Neue Norderney-Fähre-Reihe beantragt Insolvenz - "Meine Fähre" meldet Insolvenz an – doch der Betrieb läuft weiter
Fährebetreiber Meine Fähre meldet vorläufige Insolvenz an
Nach anhaltenden finanziellen Schwierigkeiten hat der Fährebetreiber Meine Fähre vorläufige Insolvenz beantragt. Das Unternehmen, das 2022 gegründet wurde, um das langjährige Monopol auf den Norderney-Routen zu brechen, bestätigte den Schritt am Donnerstag gegenüber der Ostfriesen-Zeitung. Trotz des Rückschlags laufen die Fähren vorerst wie gewohnt weiter.

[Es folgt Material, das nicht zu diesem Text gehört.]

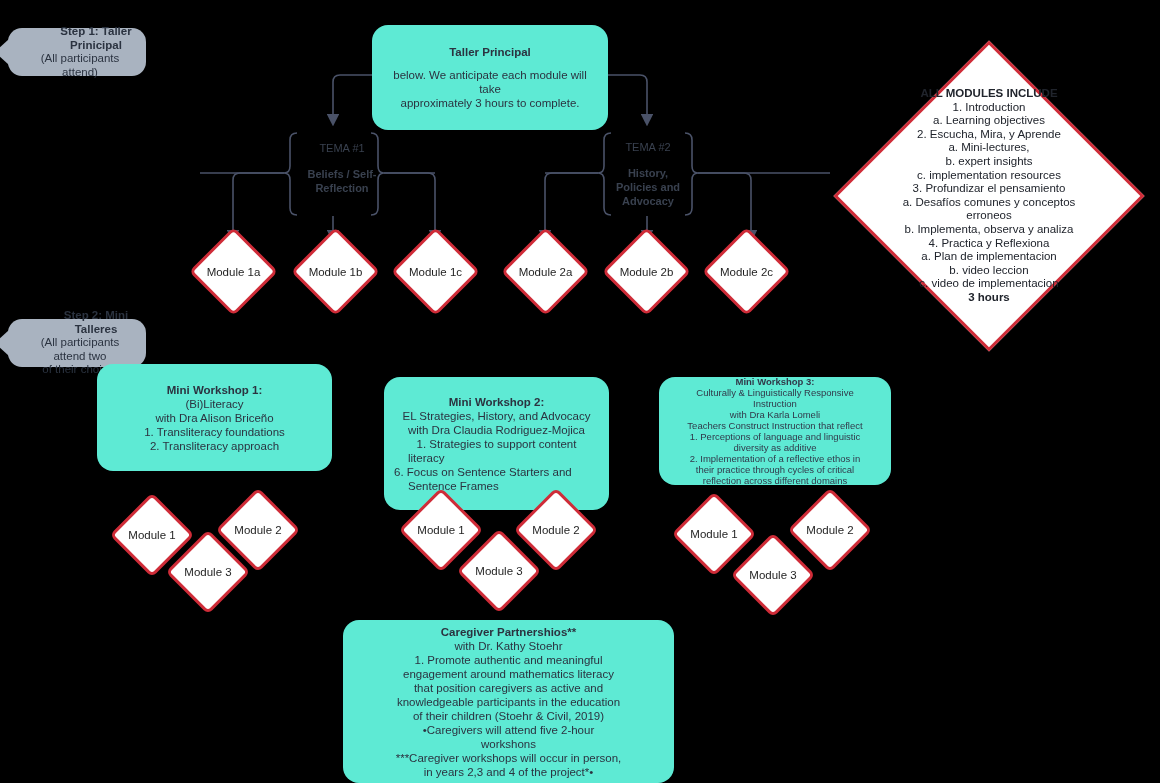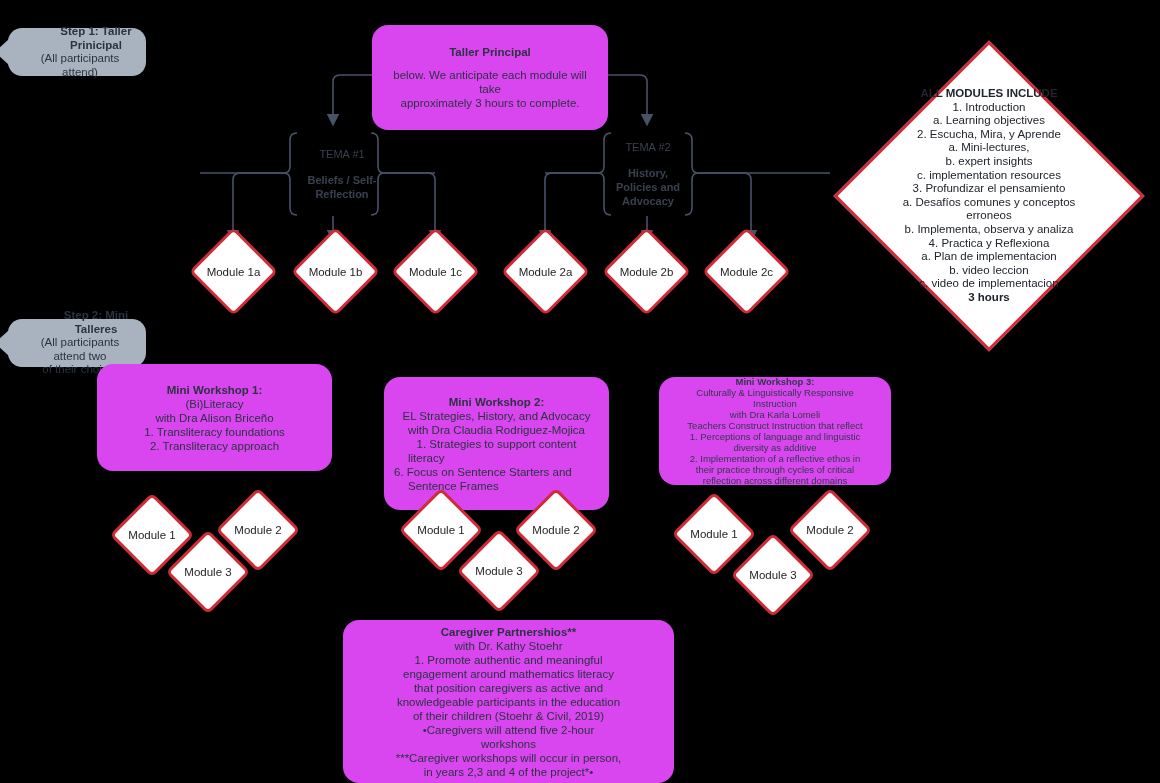"Taller Principal" .redbox { background: #d946ef -> #5eead4 }
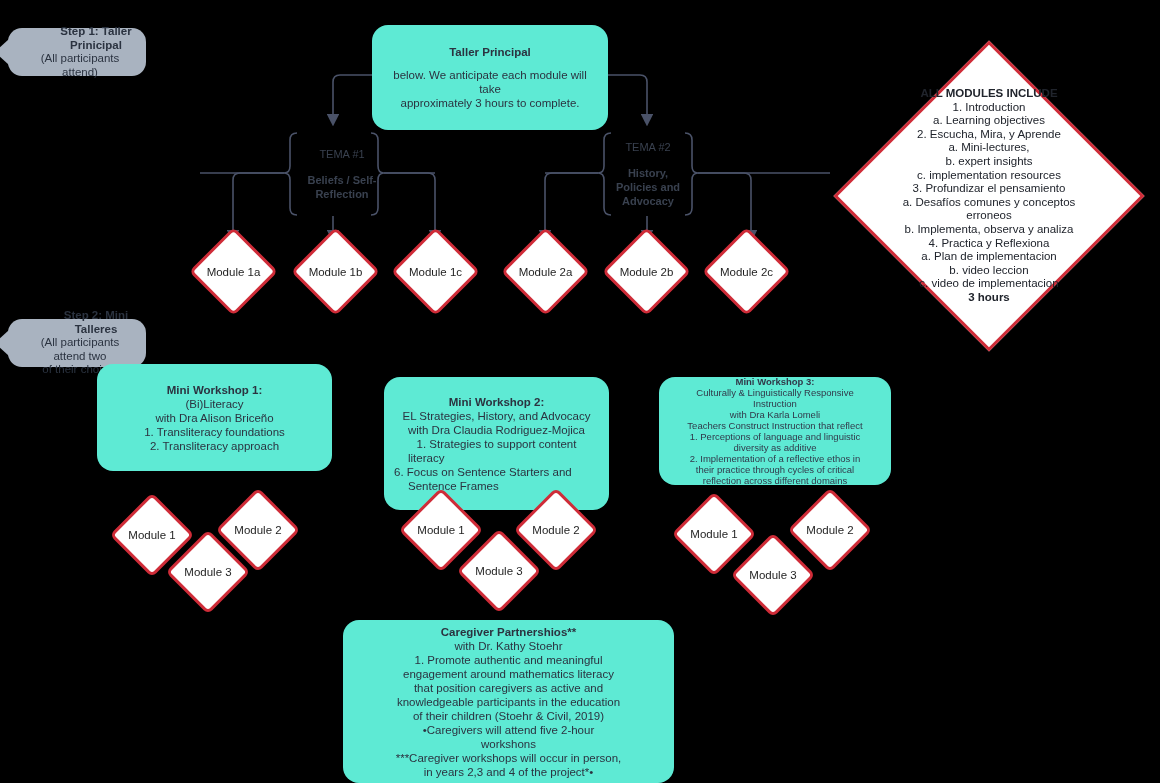"TEMA #1" div.tema-wrap { top: 133px -> 127px }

Meine Fähre, 2022 auf Norderney gegründet, wurde von örtlichen Hoteliers und einer Stiftung unterstützt. Das erste Schiff des Unternehmens, die Meine Fähre 1, entstand in Groningen (Niederlande) und kostete einen einstelligen Millionenbetrag. Die für Passagiere und Autos konzipierte Fähre nahm im Herbst 2023 den Betrieb auf.

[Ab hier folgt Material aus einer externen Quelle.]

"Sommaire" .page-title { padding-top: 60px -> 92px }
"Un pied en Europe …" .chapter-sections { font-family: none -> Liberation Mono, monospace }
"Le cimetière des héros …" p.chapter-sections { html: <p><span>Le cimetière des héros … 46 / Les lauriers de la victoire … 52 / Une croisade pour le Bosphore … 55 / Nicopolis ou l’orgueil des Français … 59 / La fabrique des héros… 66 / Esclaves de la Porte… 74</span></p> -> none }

Im Herbst 2024 führte das Unternehmen eine neue Strecke zwischen Norderney und Norddeich ein und bewarb sie als flexible Alternative zur Reederei Norden-Frisia, die bis dahin als einziger Anbieter die Insel bediente. Unter dem Motto "Flexibel nach Norderney reisen" wollte Meine Fähre das Monopol durchbrechen. Doch bereits im März 2026 zwangen finanzielle Engpässe das Unternehmen, beim Amtsgericht Aurich einen Insolvenzantrag zu stellen.

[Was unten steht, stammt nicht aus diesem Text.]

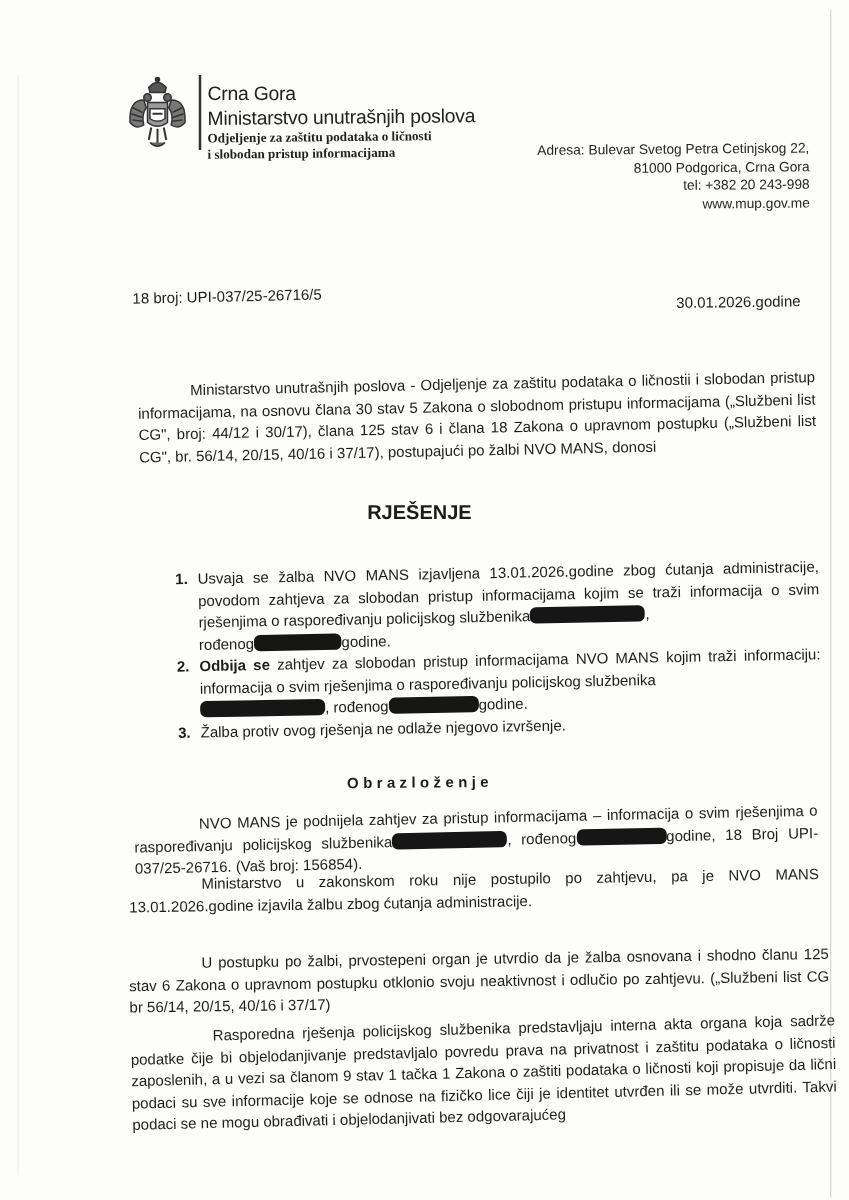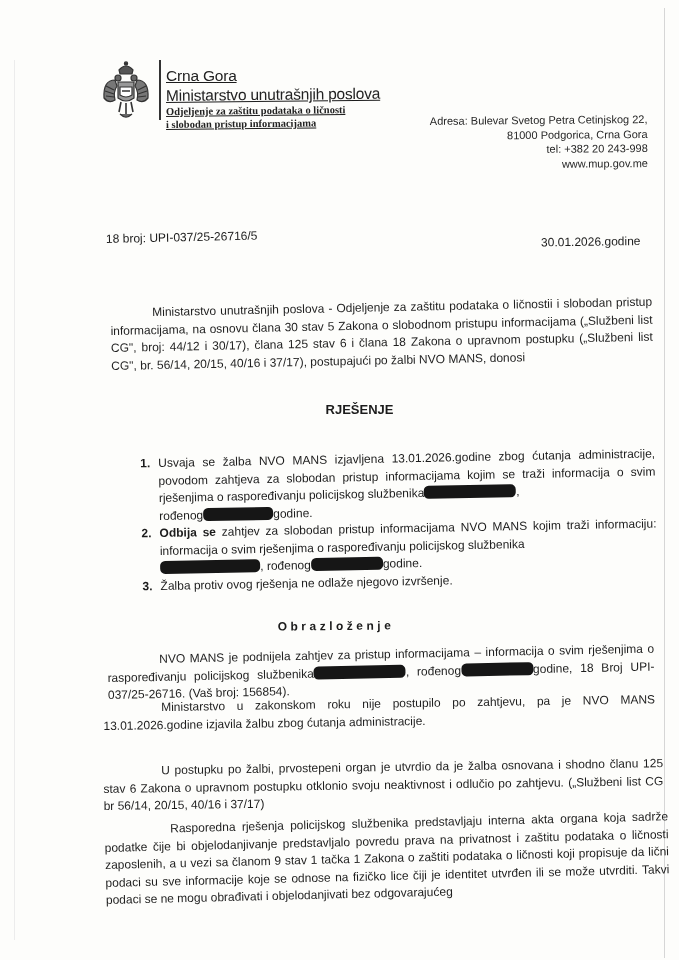"Crna Gora" .org-block { text-decoration: underline -> none }
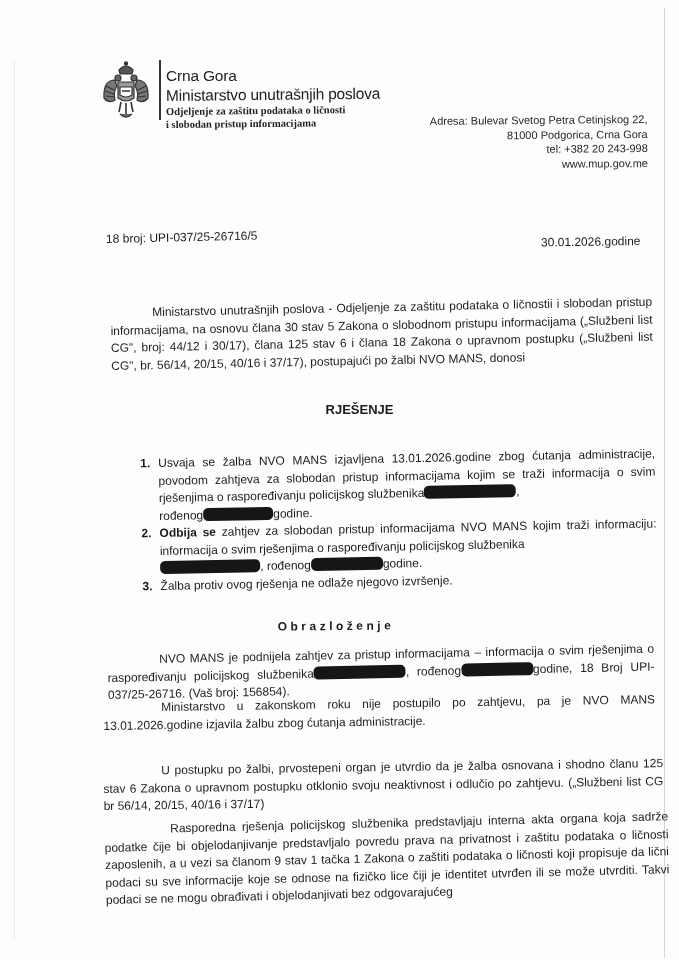"RJEŠENJE" .title-rjesenje { font-size: 13px -> 16px; left: 352px -> 328px }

Als Grund für den Antrag nannte ein Sprecher drohende Zahlungsunfähigkeit. Zahlen zu Passagieraufkommen oder Rentabilität wurden nicht veröffentlicht. Vorerst finden die täglichen Überfahrten planmäßig statt, und Buchungen bleiben möglich.
Im Rahmen des Insolvenzverfahrens wird über die Zukunft von Meine Fähre entschieden. Der Versuch, der Reederei Norden-Frisia Konkurrenz zu machen, ist damit vorerst gescheitert – auch wenn der Fährenbetrieb zunächst weiterläuft. Die gerichtliche Entscheidung wird zeigen, ob die Strecke langfristig erhalten bleiben kann.